DESCRIPTION OF THE TASK
From the first line to the last, restate the material word for word, omitting pictures.

RECORDS FOR THIS TASK
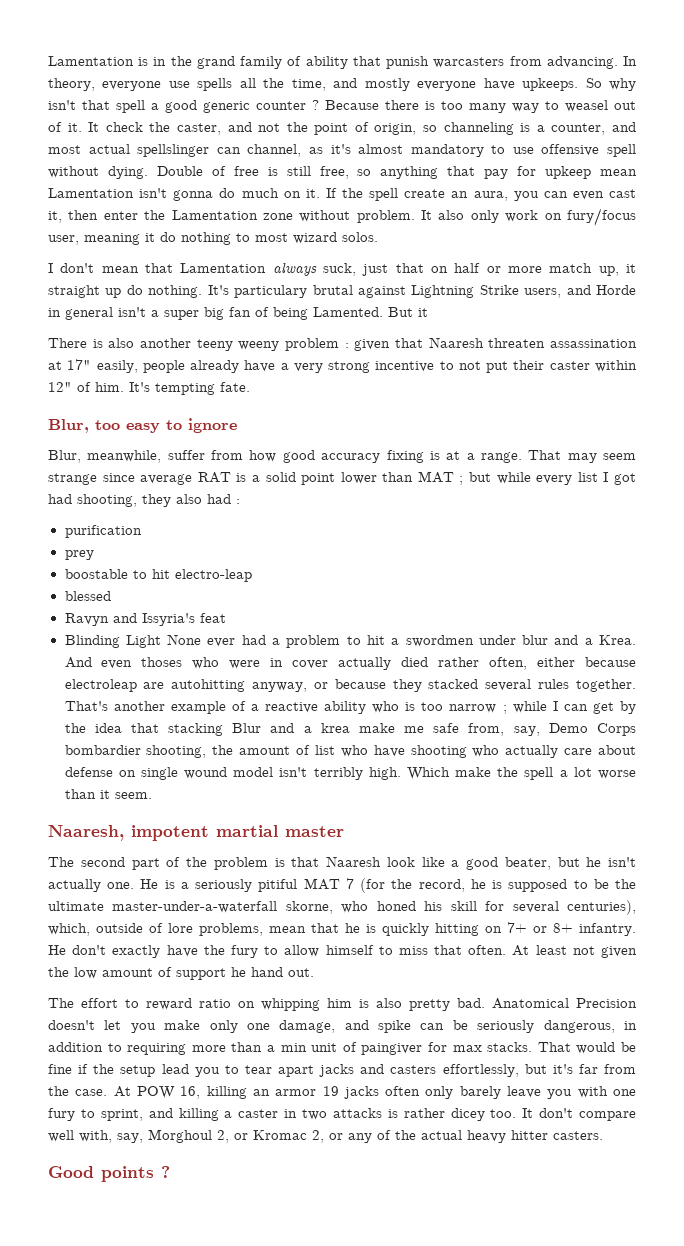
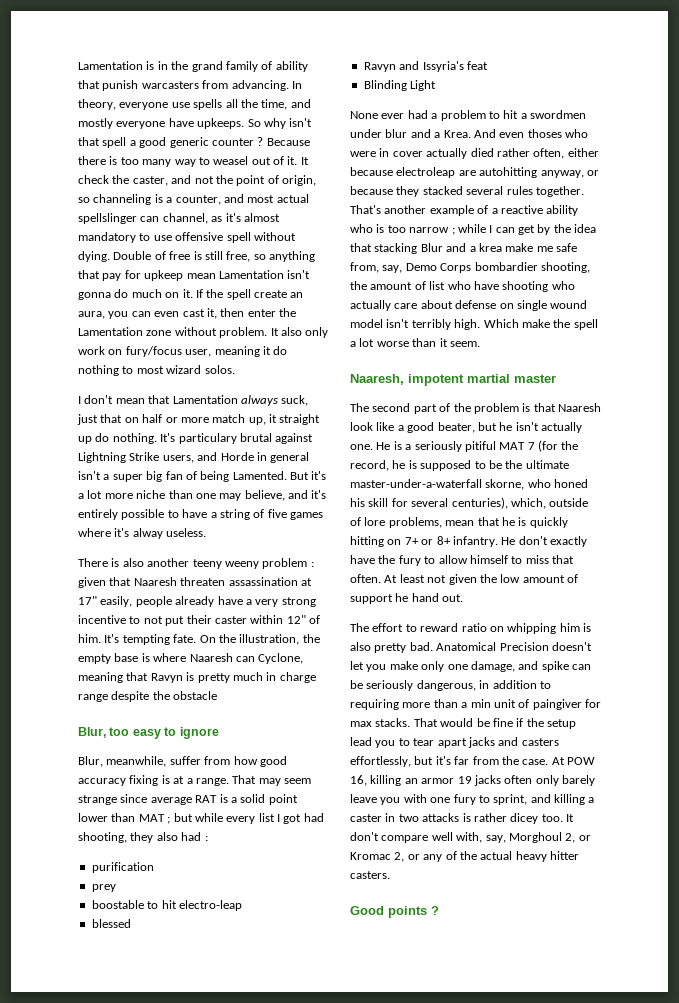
- But it
+ But it's a lot more niche than one may believe, and it's entirely possible to have a string of five games where it's alway useless.
+ On the illustration, the empty base is where Naaresh can Cyclone, meaning that Ravyn is pretty much in charge range despite the obstacle
- Blinding Light None ever had a problem to hit a swordmen under blur and a Krea.
+ Blinding Light
+ None ever had a problem to hit a swordmen under blur and a Krea.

SOLUTION BELOW
- But it
+ But it's a lot more niche than one may believe, and it's entirely possible to have a string of five games where it's alway useless.
+ On the illustration, the empty base is where Naaresh can Cyclone, meaning that Ravyn is pretty much in charge range despite the obstacle
- Blinding Light None ever had a problem to hit a swordmen under blur and a Krea.
+ Blinding Light
+ None ever had a problem to hit a swordmen under blur and a Krea.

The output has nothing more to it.